A composer, musicologist, music director, pedagogue, Smolka belongs to the generation that entered the music scene in the 1950s.
In 1956 he graduated from Charles University in the field of musicology, and from 1960 to 1964 he undertook doctoral studies in music history under Mirko Očadlík. He also studied composition at the Academy of Performing Arts with Václav Dobiáš in 1953–1955. Karel Janeček, Smolka’s instructor in music theory, influenced his student both as an artist and as a scientist.
Since 1962 Smolka has been teaching history of music at the Department of Music History and Theory at the Music Faculty of the Academy. In 1991 he became a professor, and since 1997 he has been the head of the department. He is the author of several musicological books, e.g. Czech Music of Our Century (1961), Czech Cantatas and Oratorios (1970), The Fugue in Czech Music (1987).
He also concerns himself, among others, with the work of Bedřich Smetana, and has published many essays and reviews in music magazines. In the years 1960–1962 he worked as the chief dramaturge of classical music for Supraphon, and from 1970 to 1972 he assumed a similar position in Panton.
As a music director he has masterminded several hundreds of recordings, and in 1994 he established music direction as a field of study at the Music Faculty of the Academy of Performing Arts. Between 1996 and 2001 he was engaged as a dramaturge by the Czech Philharmonic Orchestra.

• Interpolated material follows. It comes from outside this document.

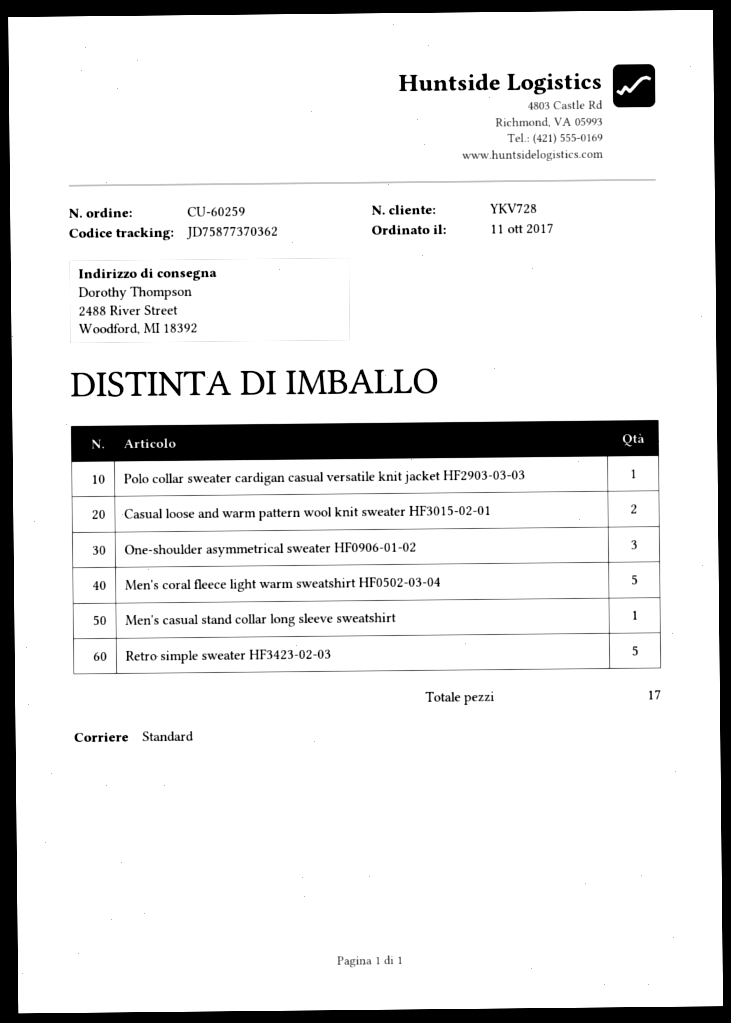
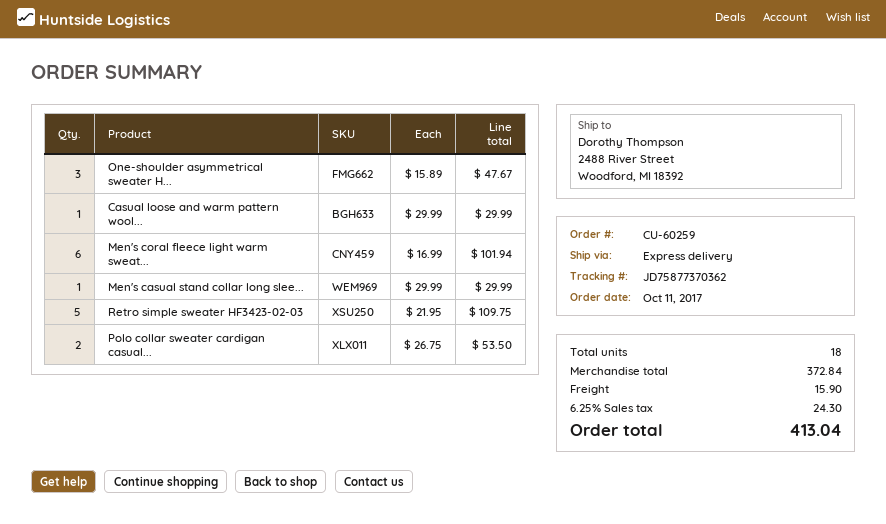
shipping method: standard -> express
Polo collar sweater cardigan casual versatile knit jacket HF2903-03-03: 1 -> 2
Casual loose and warm pattern wool knit sweater HF3015-02-01: 2 -> 1
Men's coral fleece light warm sweatshirt HF0502-03-04: 5 -> 6
total quantity: 17 -> 18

As a composer, he initially drew on V. Novák and B. Bartók, later on he became influenced by Neo-Classicism and the avant-garde of the so called New Music. He has also applied himself on a long-term basis to editing historical compositions, focusing on the 18th-century Czech music for organ. He has, for instance, revised fugue suites by Czech anonymous authors of the 18th century. Of quite some significance are Smolka’s editions of works by the Czech Baroque composer Jan Dismas Zelenka.